Records from a data source:

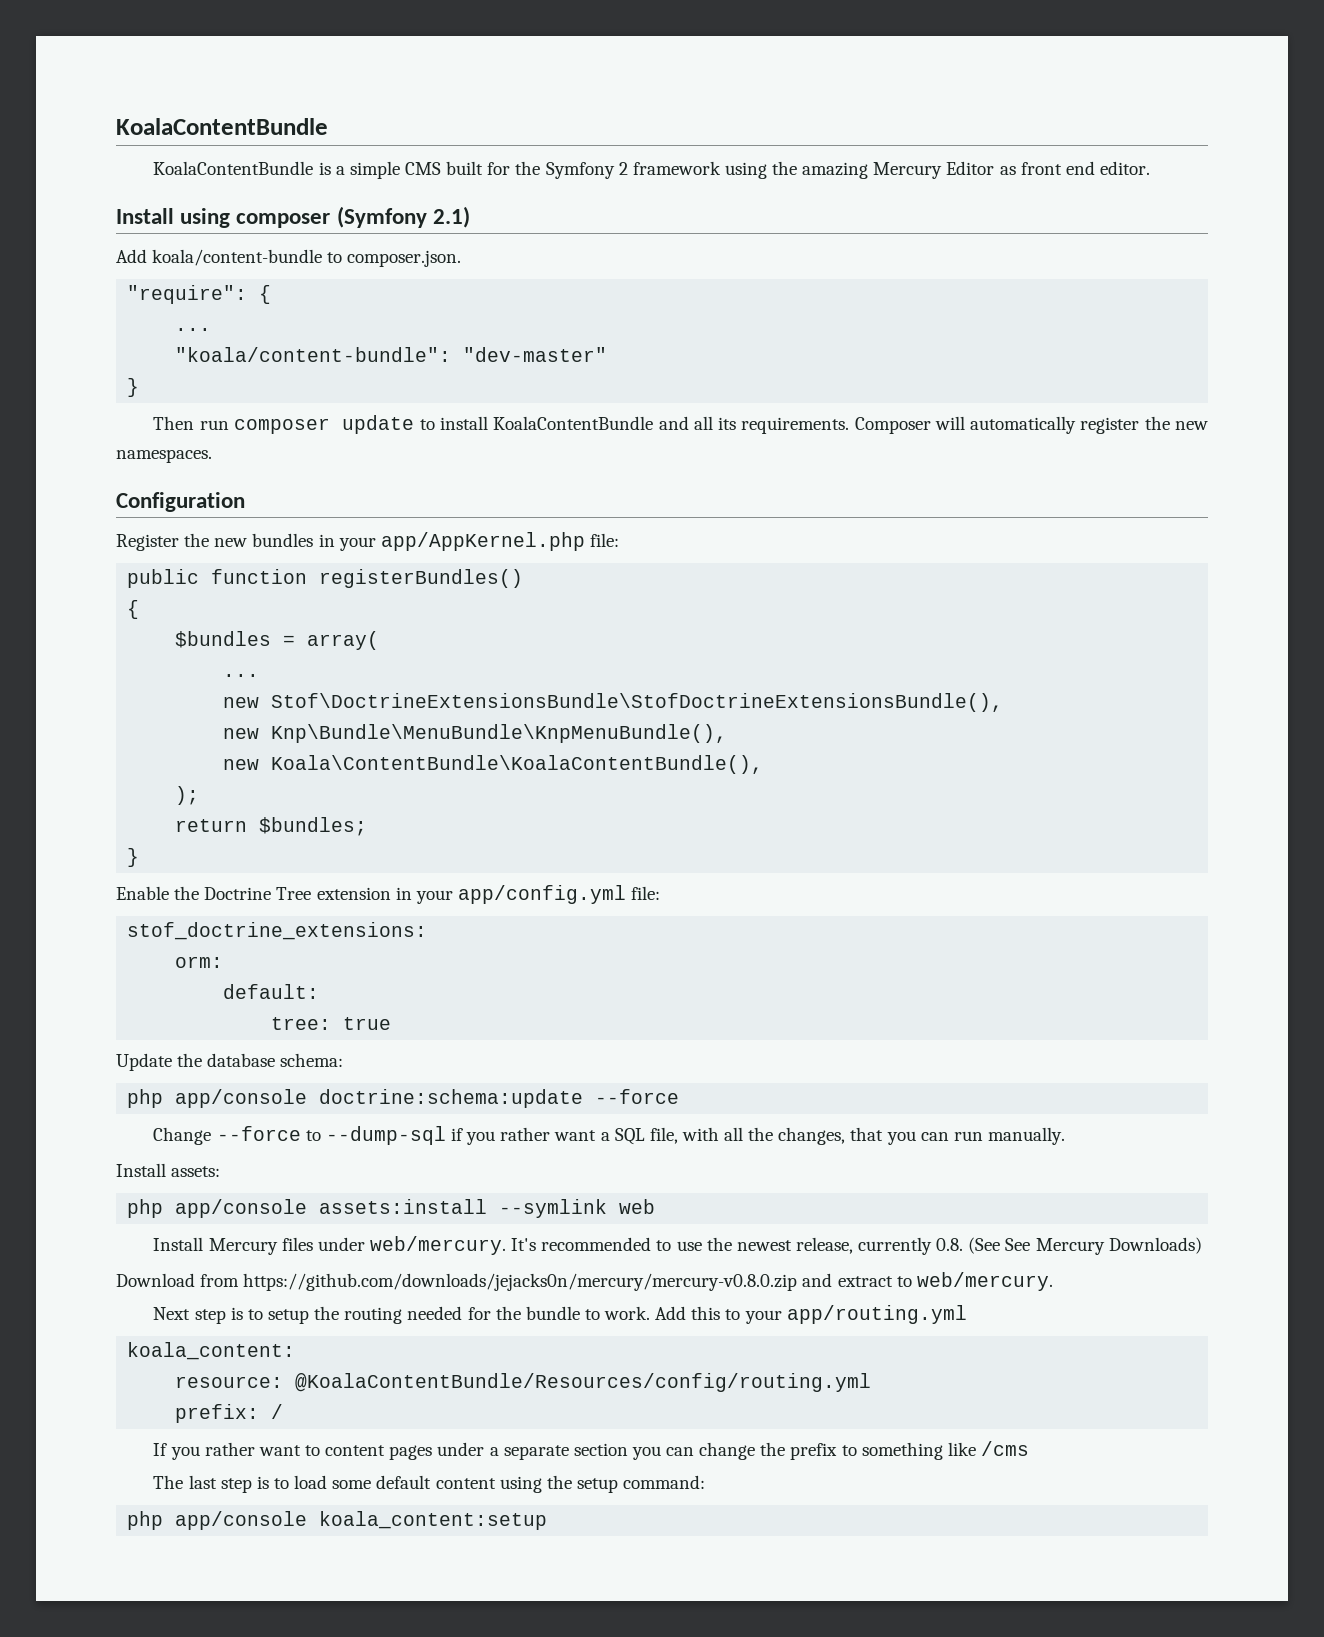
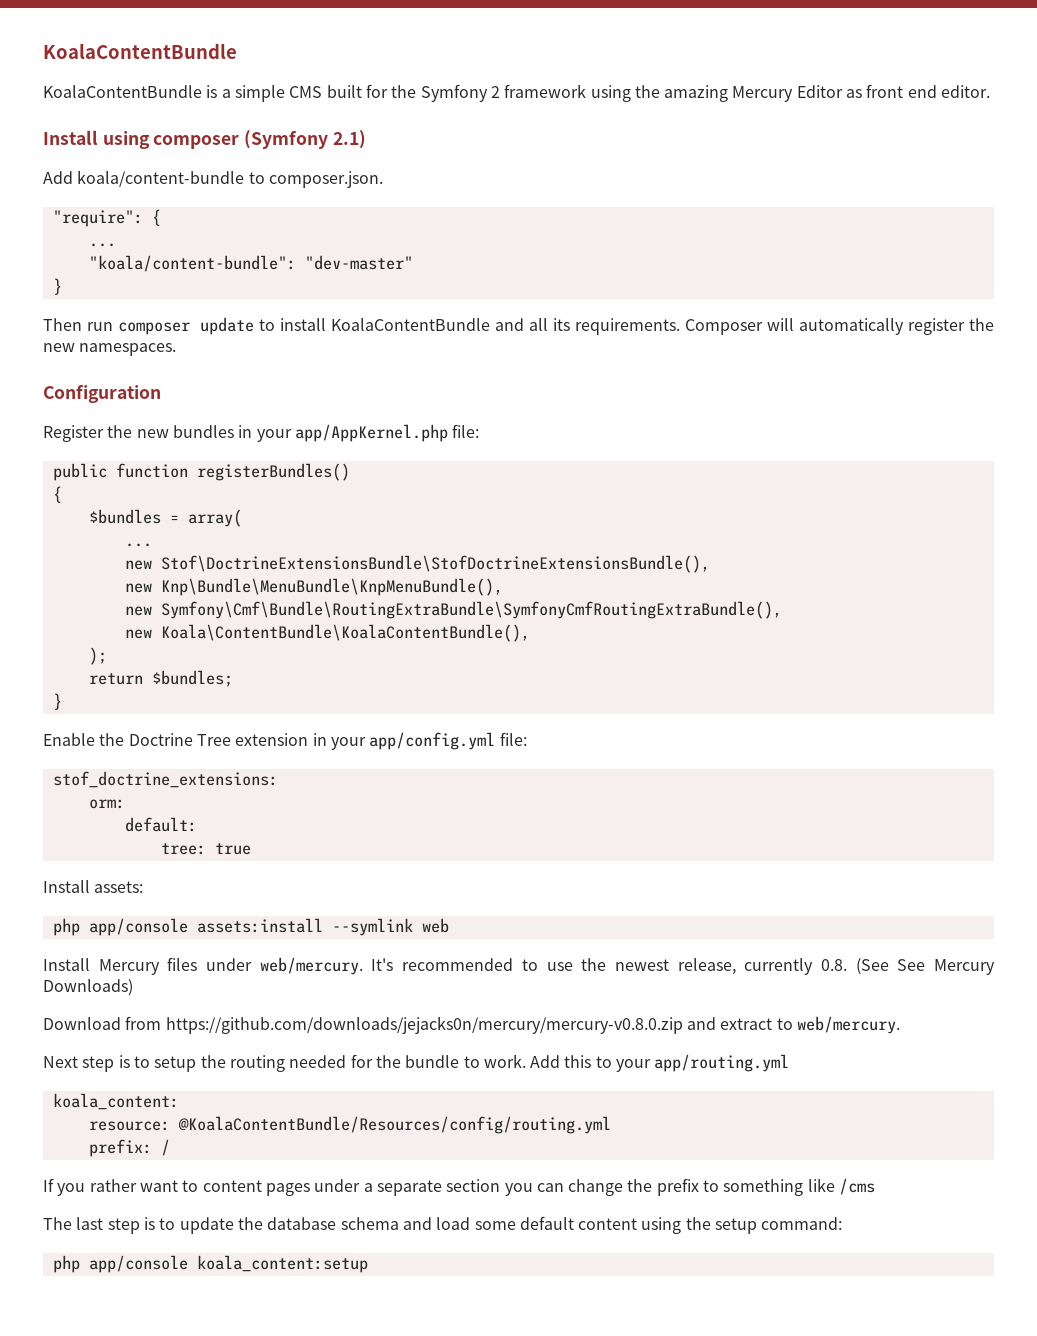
+ new Symfony\Cmf\Bundle\RoutingExtraBundle\SymfonyCmfRoutingExtraBundle(),
- Update the database schema:
- php app/console doctrine:schema:update --force
- Change --force to --dump-sql if you rather want a SQL file, with all the changes, that you can run manually.
- The last step is to load some default content using the setup command:
+ The last step is to update the database schema and load some default content using the setup command:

[WHAT TO WORK ON]: Please return a copy of each line in the entries that has the string "step".

[REPLY]:
- The last step is to load some default content using the setup command:
+ The last step is to update the database schema and load some default content using the setup command:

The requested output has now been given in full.